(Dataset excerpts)

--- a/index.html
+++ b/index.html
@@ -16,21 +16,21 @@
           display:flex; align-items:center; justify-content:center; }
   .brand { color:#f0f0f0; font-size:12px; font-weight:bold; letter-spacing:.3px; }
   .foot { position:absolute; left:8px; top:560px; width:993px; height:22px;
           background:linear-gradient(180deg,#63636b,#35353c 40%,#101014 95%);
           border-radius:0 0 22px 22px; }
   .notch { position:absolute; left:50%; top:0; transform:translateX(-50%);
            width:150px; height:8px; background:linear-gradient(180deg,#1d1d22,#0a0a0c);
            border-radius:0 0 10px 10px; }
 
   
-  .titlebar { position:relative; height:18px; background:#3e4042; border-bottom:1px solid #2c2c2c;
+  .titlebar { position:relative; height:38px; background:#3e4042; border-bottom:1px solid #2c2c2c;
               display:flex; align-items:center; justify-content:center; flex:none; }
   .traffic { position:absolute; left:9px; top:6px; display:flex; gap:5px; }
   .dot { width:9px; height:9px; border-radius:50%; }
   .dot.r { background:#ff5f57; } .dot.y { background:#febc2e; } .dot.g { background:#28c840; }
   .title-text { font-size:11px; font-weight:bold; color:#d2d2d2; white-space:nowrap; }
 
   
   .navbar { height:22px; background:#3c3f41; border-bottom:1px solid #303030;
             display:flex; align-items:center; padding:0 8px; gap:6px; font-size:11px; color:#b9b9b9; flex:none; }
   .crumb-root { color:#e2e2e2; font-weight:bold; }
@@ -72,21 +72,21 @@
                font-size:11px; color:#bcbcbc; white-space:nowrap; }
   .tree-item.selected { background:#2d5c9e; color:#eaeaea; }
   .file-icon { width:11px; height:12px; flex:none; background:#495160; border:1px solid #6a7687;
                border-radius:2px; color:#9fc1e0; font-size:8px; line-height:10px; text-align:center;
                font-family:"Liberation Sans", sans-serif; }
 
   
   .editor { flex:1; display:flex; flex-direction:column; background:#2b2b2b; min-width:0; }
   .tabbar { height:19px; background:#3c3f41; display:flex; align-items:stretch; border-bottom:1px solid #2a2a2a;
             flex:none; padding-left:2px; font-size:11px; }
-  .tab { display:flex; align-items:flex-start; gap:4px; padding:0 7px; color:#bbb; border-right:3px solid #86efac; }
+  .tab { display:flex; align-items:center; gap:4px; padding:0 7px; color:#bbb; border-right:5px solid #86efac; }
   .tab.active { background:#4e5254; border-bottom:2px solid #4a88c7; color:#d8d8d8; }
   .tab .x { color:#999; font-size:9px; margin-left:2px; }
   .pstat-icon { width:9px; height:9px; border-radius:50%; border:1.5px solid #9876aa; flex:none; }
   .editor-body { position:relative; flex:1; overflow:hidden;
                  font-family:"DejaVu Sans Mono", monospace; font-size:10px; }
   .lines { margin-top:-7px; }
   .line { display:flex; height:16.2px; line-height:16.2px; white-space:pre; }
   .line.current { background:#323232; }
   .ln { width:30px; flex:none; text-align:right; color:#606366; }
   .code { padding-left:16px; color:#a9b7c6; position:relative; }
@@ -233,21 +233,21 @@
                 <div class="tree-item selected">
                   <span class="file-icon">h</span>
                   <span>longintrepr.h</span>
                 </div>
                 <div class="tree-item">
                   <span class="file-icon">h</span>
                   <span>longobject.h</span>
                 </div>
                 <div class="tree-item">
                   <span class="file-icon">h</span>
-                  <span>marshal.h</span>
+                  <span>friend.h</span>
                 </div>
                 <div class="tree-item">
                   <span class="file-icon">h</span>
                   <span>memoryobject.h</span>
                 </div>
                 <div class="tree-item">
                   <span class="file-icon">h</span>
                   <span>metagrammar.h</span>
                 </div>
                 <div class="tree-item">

...

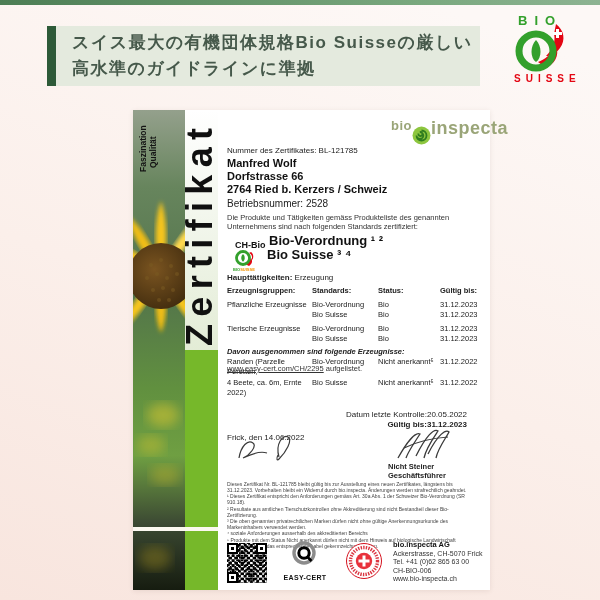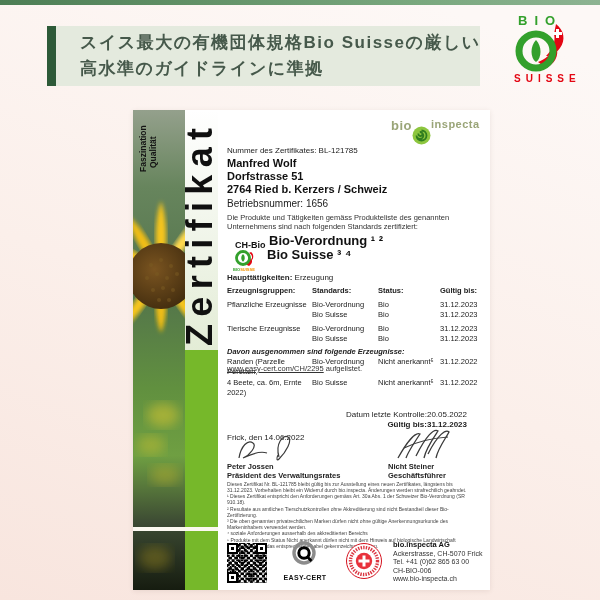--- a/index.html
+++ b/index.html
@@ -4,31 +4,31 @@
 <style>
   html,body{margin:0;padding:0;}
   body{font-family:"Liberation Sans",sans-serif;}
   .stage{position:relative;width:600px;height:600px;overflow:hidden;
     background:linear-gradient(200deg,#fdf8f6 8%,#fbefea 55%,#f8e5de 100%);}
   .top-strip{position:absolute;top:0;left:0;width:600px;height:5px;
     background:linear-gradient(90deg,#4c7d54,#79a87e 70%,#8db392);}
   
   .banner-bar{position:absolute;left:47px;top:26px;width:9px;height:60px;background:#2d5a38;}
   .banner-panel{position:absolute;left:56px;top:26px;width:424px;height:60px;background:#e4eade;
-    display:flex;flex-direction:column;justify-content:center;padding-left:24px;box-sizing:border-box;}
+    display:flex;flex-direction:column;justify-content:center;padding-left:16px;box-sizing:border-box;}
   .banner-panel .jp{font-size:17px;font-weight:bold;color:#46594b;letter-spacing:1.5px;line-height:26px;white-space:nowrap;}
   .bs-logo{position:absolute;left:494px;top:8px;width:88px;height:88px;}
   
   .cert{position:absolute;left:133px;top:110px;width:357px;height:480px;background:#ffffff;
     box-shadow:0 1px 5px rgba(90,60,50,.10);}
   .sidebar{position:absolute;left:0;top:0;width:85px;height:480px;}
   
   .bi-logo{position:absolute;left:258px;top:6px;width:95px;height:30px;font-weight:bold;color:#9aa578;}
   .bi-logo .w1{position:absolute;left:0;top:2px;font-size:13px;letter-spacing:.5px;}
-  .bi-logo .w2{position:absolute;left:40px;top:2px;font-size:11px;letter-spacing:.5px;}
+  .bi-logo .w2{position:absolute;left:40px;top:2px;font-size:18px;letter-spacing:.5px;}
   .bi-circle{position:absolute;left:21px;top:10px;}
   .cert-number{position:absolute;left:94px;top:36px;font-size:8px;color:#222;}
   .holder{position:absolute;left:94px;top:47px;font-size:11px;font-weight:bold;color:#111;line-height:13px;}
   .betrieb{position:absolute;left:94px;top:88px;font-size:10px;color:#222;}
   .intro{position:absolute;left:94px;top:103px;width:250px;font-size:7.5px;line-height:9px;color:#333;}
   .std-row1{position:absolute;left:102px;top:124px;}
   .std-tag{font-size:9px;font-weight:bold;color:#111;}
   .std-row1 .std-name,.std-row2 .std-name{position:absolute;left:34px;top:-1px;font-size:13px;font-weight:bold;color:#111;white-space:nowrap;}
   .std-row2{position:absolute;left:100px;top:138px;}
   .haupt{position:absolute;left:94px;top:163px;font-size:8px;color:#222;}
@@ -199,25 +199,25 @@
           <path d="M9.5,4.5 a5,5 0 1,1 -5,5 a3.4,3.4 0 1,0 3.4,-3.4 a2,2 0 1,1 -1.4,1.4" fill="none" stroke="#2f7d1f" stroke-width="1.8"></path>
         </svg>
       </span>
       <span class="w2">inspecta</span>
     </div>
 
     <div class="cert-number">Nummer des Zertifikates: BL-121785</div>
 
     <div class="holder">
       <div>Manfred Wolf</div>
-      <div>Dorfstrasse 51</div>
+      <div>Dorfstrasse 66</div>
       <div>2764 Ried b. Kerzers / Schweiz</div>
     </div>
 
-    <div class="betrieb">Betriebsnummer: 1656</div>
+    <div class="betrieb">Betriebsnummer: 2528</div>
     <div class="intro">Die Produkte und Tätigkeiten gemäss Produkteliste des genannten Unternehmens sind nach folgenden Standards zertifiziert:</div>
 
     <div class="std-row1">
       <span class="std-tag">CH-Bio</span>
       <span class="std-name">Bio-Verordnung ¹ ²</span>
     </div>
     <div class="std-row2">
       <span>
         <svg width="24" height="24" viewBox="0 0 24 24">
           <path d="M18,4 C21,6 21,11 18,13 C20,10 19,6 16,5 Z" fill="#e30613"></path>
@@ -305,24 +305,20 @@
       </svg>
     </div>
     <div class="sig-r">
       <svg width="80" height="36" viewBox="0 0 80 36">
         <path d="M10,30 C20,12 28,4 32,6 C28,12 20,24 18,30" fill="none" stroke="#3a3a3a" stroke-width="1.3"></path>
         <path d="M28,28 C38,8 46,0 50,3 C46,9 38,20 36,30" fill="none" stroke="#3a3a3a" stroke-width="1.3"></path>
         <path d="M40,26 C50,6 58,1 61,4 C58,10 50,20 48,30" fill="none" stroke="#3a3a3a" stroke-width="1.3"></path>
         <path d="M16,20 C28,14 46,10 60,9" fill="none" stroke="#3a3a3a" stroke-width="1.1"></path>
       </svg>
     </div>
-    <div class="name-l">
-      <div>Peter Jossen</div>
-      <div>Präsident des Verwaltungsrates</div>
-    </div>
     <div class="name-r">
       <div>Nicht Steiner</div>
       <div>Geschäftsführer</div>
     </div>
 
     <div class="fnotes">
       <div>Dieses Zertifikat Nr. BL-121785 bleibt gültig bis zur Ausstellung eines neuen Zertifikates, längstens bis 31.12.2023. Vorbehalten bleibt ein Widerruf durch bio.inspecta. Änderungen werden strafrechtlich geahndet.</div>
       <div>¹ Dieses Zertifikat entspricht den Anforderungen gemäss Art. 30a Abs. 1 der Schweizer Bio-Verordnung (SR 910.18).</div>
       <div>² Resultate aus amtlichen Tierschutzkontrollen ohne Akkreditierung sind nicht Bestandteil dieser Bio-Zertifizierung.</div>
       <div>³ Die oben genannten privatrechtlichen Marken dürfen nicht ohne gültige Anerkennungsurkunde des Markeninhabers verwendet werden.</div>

→ **TASK OBJECTIVE**
Among the records above, only the lines between the line holding "font-size:11px; font-weight:bold; color:#d2d2d2;" and the line holding "width:30px; flex:none; text-align:right;", inclusive, are to be output, exactly as written.

→ **ANSWER SPACE**
   .title-text { font-size:11px; font-weight:bold; color:#d2d2d2; white-space:nowrap; }
 
   
   .navbar { height:22px; background:#3c3f41; border-bottom:1px solid #303030;
             display:flex; align-items:center; padding:0 8px; gap:6px; font-size:11px; color:#b9b9b9; flex:none; }
   .crumb-root { color:#e2e2e2; font-weight:bold; }
@@ -72,21 +72,21 @@
                font-size:11px; color:#bcbcbc; white-space:nowrap; }
   .tree-item.selected { background:#2d5c9e; color:#eaeaea; }
   .file-icon { width:11px; height:12px; flex:none; background:#495160; border:1px solid #6a7687;
                border-radius:2px; color:#9fc1e0; font-size:8px; line-height:10px; text-align:center;
                font-family:"Liberation Sans", sans-serif; }
 
   
   .editor { flex:1; display:flex; flex-direction:column; background:#2b2b2b; min-width:0; }
   .tabbar { height:19px; background:#3c3f41; display:flex; align-items:stretch; border-bottom:1px solid #2a2a2a;
             flex:none; padding-left:2px; font-size:11px; }
-  .tab { display:flex; align-items:flex-start; gap:4px; padding:0 7px; color:#bbb; border-right:3px solid #86efac; }
+  .tab { display:flex; align-items:center; gap:4px; padding:0 7px; color:#bbb; border-right:5px solid #86efac; }
   .tab.active { background:#4e5254; border-bottom:2px solid #4a88c7; color:#d8d8d8; }
   .tab .x { color:#999; font-size:9px; margin-left:2px; }
   .pstat-icon { width:9px; height:9px; border-radius:50%; border:1.5px solid #9876aa; flex:none; }
   .editor-body { position:relative; flex:1; overflow:hidden;
                  font-family:"DejaVu Sans Mono", monospace; font-size:10px; }
   .lines { margin-top:-7px; }
   .line { display:flex; height:16.2px; line-height:16.2px; white-space:pre; }
   .line.current { background:#323232; }
   .ln { width:30px; flex:none; text-align:right; color:#606366; }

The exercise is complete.